She had not been sure how to go on, but the arrival of Rose Porter had given her inspiration.
I have just admitted to this hospital a young woman in a certain condition who has walked here from Bath.
The editor would probably delete the words "in a certain condition" as being vulgar, but Maisie was not going to do his censoring for him.
I note that Dr Wickham writes from the Cowes Club, and I cannot help but wonder how many members of the club could walk from Bath to London?
Of course as a woman I have never been inside the club, but I often see its members on the steps, hailing hansom cabs to take them distances of a mile or less, and I am bound to say that most of them look as if they would find it difficult to walk from Piccadilly Circus to Parliament Square.
They certainly could not work a twelve-hour shift in an East End sweatshop, as thousands of Englishwomen do every day--
She was interrupted again by a knock at the door. "Come in," she called.

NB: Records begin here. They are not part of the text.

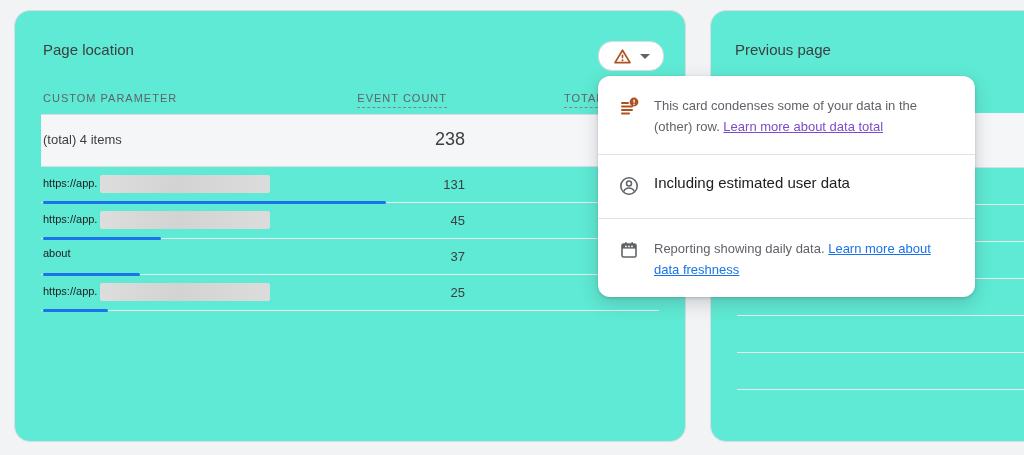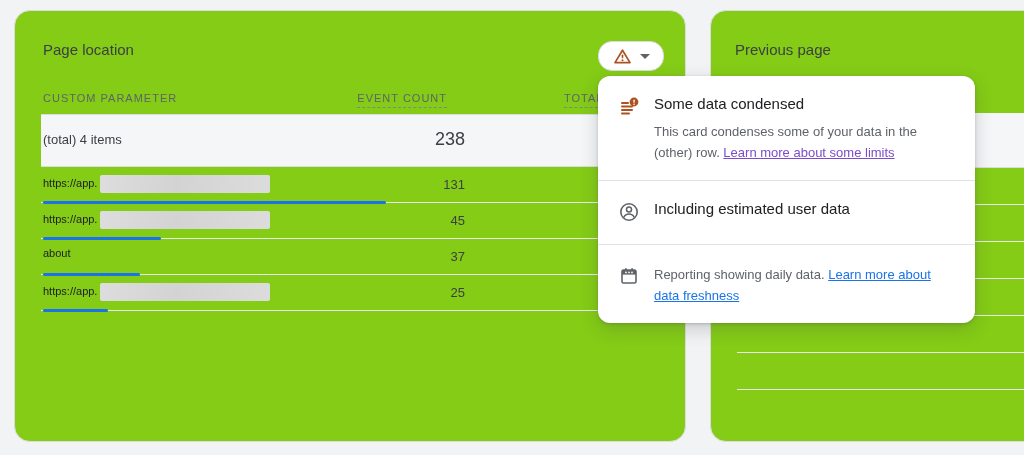"Page location" .card { background: #84cc16 -> #5eead4 }
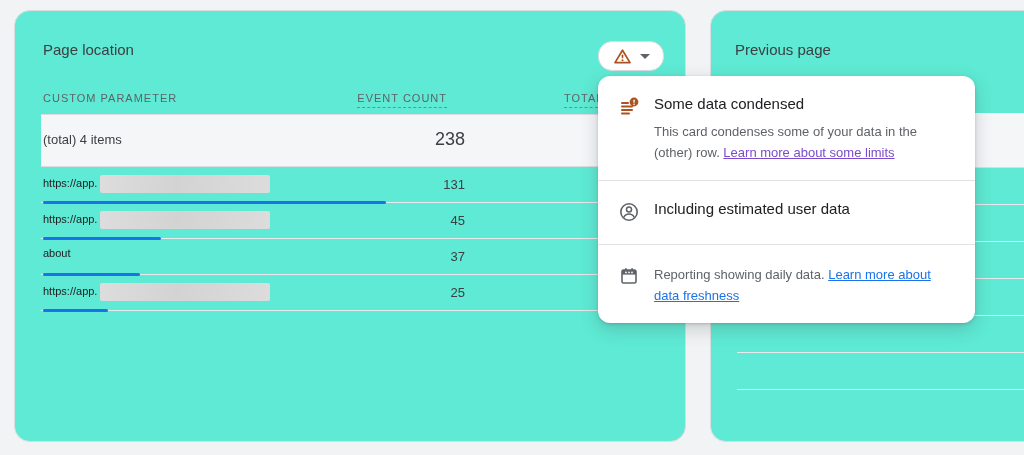"Some data condensed" p.pop-title { html: <p>Some data condensed</p> -> none }
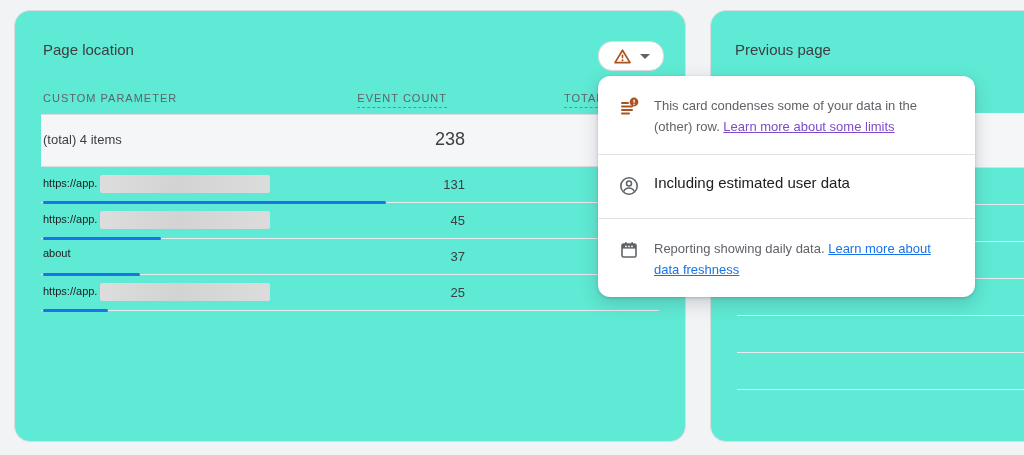"Learn more about some limits" a.pop-link { text: some limits -> data total }
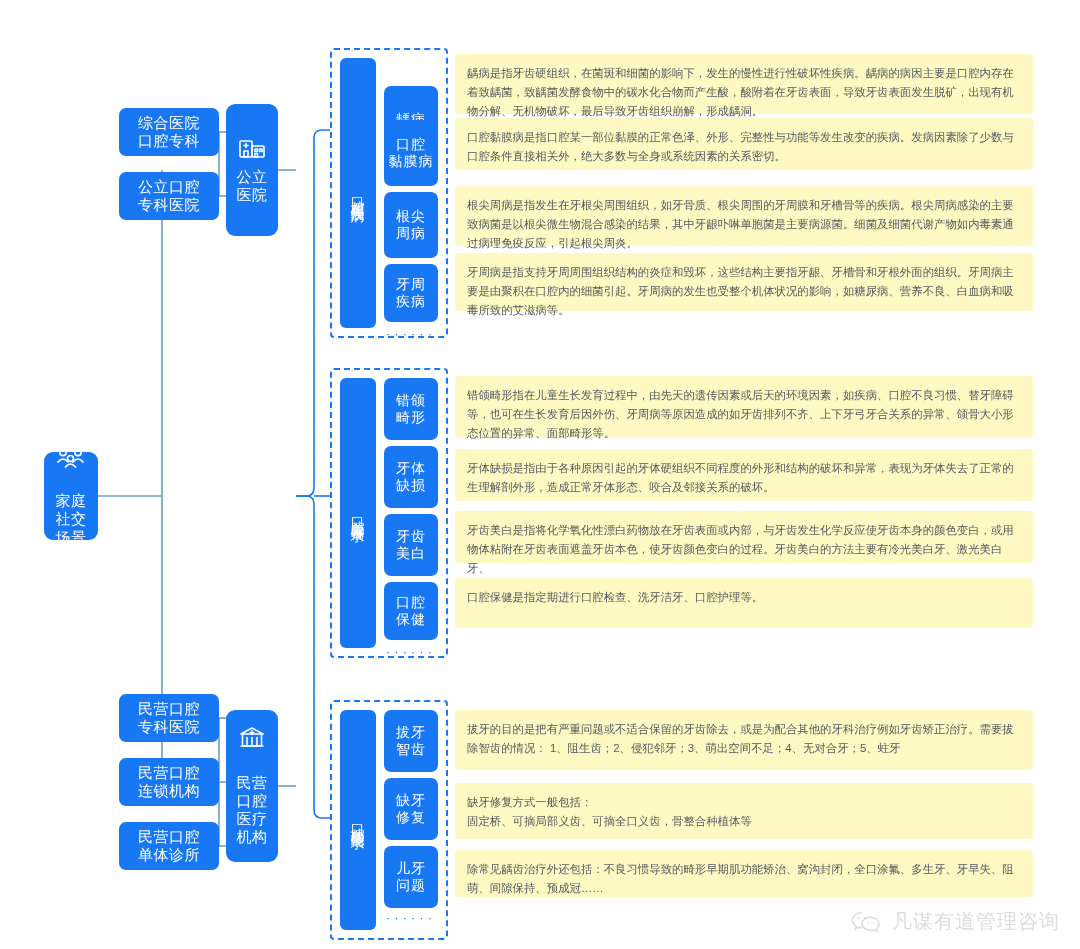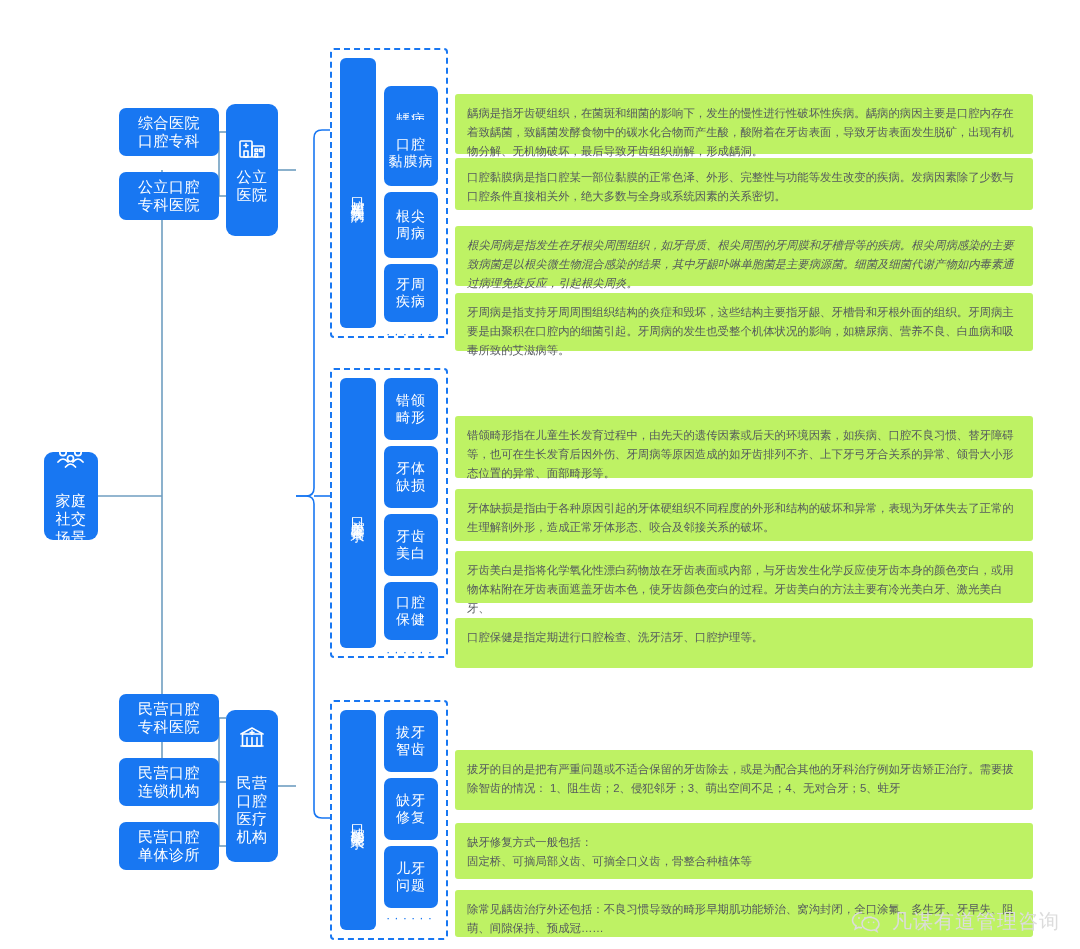"龋病是指牙齿硬组织，在菌斑和细菌的影响下，发生的慢性进行性破坏性疾病。龋病的病因" .desc { background: #bef264 -> #fef9c3; margin-top: 40px -> none }
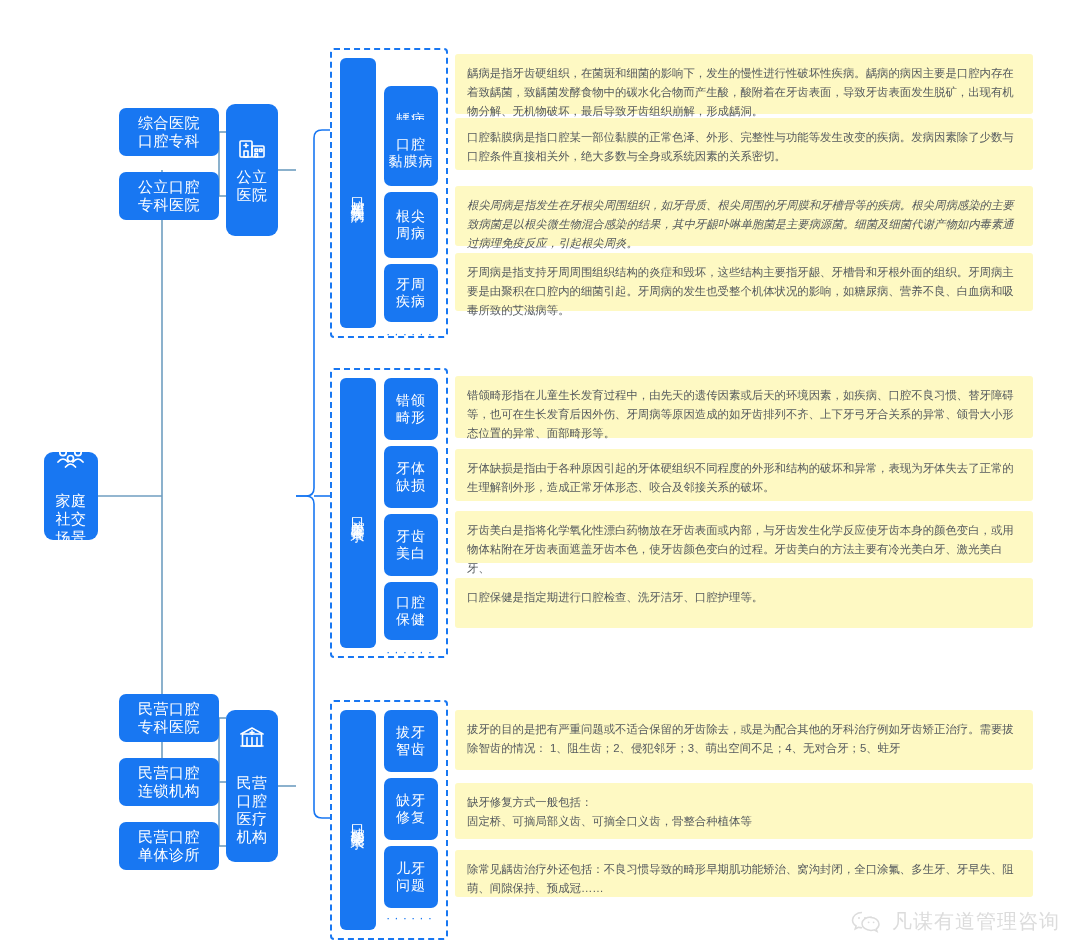"根尖周病是指发生在牙根尖周围组织，如牙骨质、根尖周围的牙周膜和牙槽骨等的疾病。根" div.desc { font-style: italic -> none }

The woman who entered was neither poor nor pregnant. She had big blue eyes and a girlish face, and she was richly dressed. She was Emily, the wife of Edward Pilaster.
Maisie got up and kissed her. Emily Pilaster was one of the hospital's supporters. The group included a surprising diversity of women--Maisie's old friend April Tilsley, now the owner of three London brothels, was a member. They gave cast-off clothes, old furniture, surplus food from their kitchens, and odd supplies such as paper and ink. They could sometimes find employment for the mothers after confinement. But most of all they gave moral support to Maisie and Rachel when they were vilified by the male establishment for not having compulsory prayers, hymn-singing and sermons on the wickedness of unmarried motherhood.
Maisie felt partly responsible for Emily's disastrous visit to April's brothel on Mask Night, when she had failed to seduce her own husband. Since then Emily and the loathsome Edward had led the discreetly separate lives of wealthy couples who hated each other.
This morning Emily was bright-eyed and excited. She sat down, then got up again and checked that the door was firmly shut. Then she said: "I've fallen in love."
Maisie was not sure this was unqualified good news, but she said: "How wonderful! Who with?"
"Robert Charlesworth. He's a poet and he writes articles about Italian art. He lives in Florence most of the year but he's renting a cottage in our village; he likes England in September."